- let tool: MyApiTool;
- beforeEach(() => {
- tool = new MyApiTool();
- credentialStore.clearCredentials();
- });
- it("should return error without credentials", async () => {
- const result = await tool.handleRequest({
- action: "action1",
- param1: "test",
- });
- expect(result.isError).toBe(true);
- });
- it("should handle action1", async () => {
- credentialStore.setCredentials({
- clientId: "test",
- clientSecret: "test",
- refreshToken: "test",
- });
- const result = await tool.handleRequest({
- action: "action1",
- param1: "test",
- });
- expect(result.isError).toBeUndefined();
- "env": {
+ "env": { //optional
==
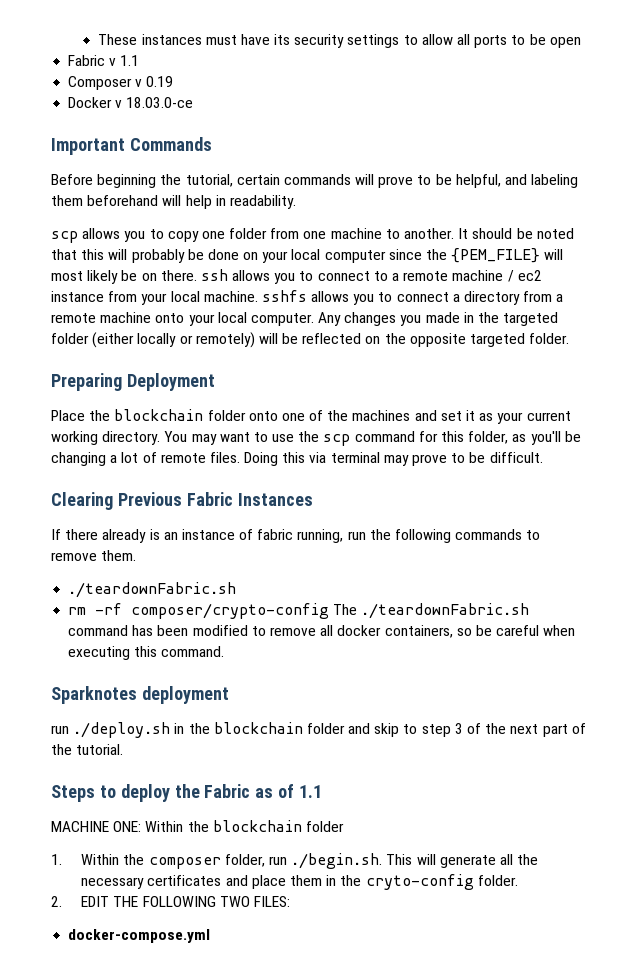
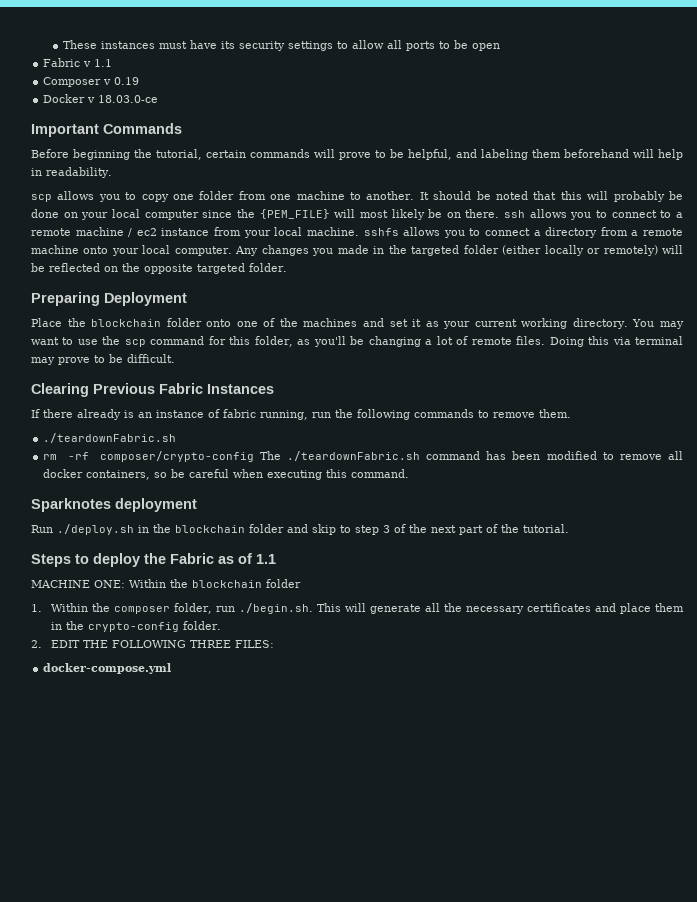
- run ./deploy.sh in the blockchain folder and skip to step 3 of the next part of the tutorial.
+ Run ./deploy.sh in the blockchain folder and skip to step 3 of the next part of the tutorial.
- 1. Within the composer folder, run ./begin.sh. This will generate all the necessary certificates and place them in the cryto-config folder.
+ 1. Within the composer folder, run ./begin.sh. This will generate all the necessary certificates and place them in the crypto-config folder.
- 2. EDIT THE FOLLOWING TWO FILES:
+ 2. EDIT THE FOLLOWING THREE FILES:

**EXERCISE INSTRUCTIONS:**
Your response should be each line that includes the word "them", copied from the records.

**EXERCISE RESPONSE:**
- 1. Within the composer folder, run ./begin.sh. This will generate all the necessary certificates and place them in the cryto-config folder.
+ 1. Within the composer folder, run ./begin.sh. This will generate all the necessary certificates and place them in the crypto-config folder.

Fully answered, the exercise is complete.